The Carol Burnett chapter also kind of rocked my world with that bit about the Equal Rights Amendment of 1923, which never passed. I felt kind of sick for a second.
That’s also part of the impetus for the book, is that so much of our country has grown so comfortable with all of our luxuries that we’ve forgotten about the work that still needs to be done. When I looked it up, I felt the same nausea. Like, what? This thing is a hundred years old!
And my first inkling came, as you may have read, in that Laurie Anderson song [“Little Red Dress”] where she says, in 1989, that for every dollar a man makes, a woman makes 63 cents. And it was just insane. Why are we not burning down buildings? That’s absolutely untenable. And so part of the impetus for the book was just to remind us all that, hey, there’s still some fixing to do, everybody. Like, I know you’re all having fun on Facebook, but maybe we pay attention for a little longer.
Gumption is your second book, and it’s very different from the first. How did you figure out the path to being the writer that you are, and what do we get to read from you next?
I wish I had a concise answer for you, but I’m a very lucky person. I follow my gut, and it’s kept me out of the world of vanity and the sort of chasing of popular culture. I always knew if my work was going to be legitimate, it wasn’t going to come from trying to be cute or trying to make the most money or get the highest ratings. Instead, my role was to hang back by the woodshed and report on my observations from that vantage. And I still am just tickled pink and just kind of astonished that anyone gives a shit to read something that I would write. It tickles me pink. [Giggles.] I’m thrilled to pieces.
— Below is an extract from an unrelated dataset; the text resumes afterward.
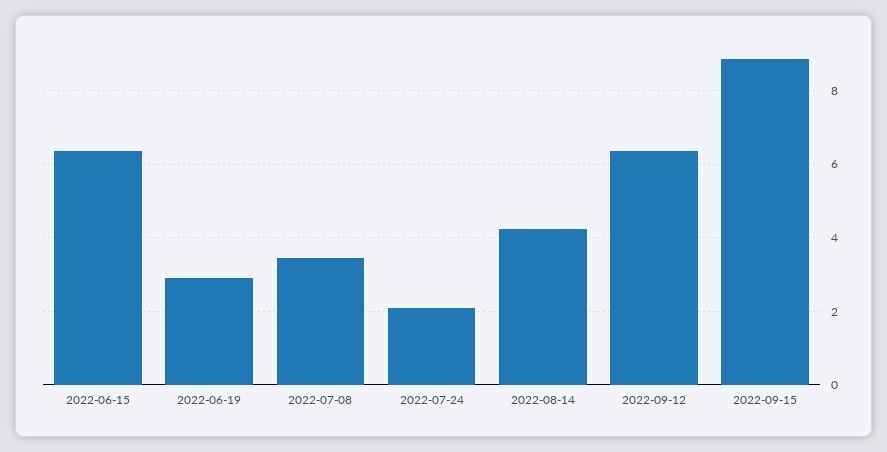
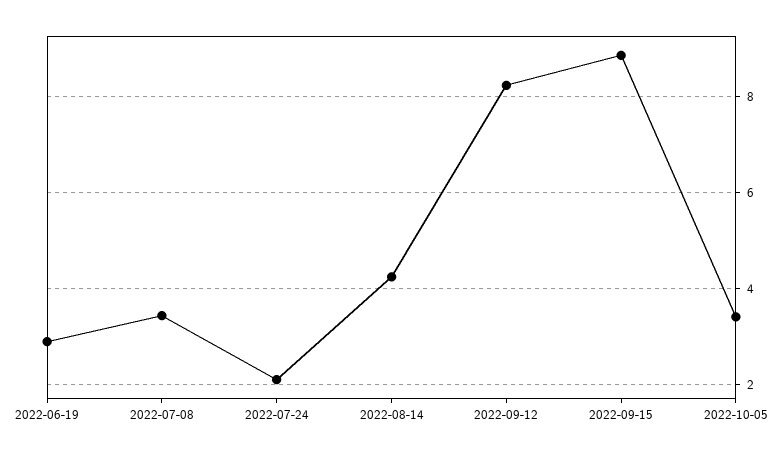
2022-06-15: 6.4 -> none
2022-09-12: 6.4 -> 8.2
2022-10-05: none -> 3.4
As far as what will come next, actually, probably first up is gonna be a coffee-table book about the wood shop and sort of a combination woodworking book for everybody — including some prose pieces and some candy-gorgeous photography. Beyond that, I don’t know. If this book does well, I wouldn’t mind thinking about doing another go-round. And also, eventually, when I feel ready to build my first guitar, I think I’m going to document that whole process and write a book about that.
But I don’t know. I’m a lucky kid. I’m getting nice acting jobs. Among my other good fortunes is included the one in which I don’t have to sit around and wonder, “Oh, no, what am I gonna do next?”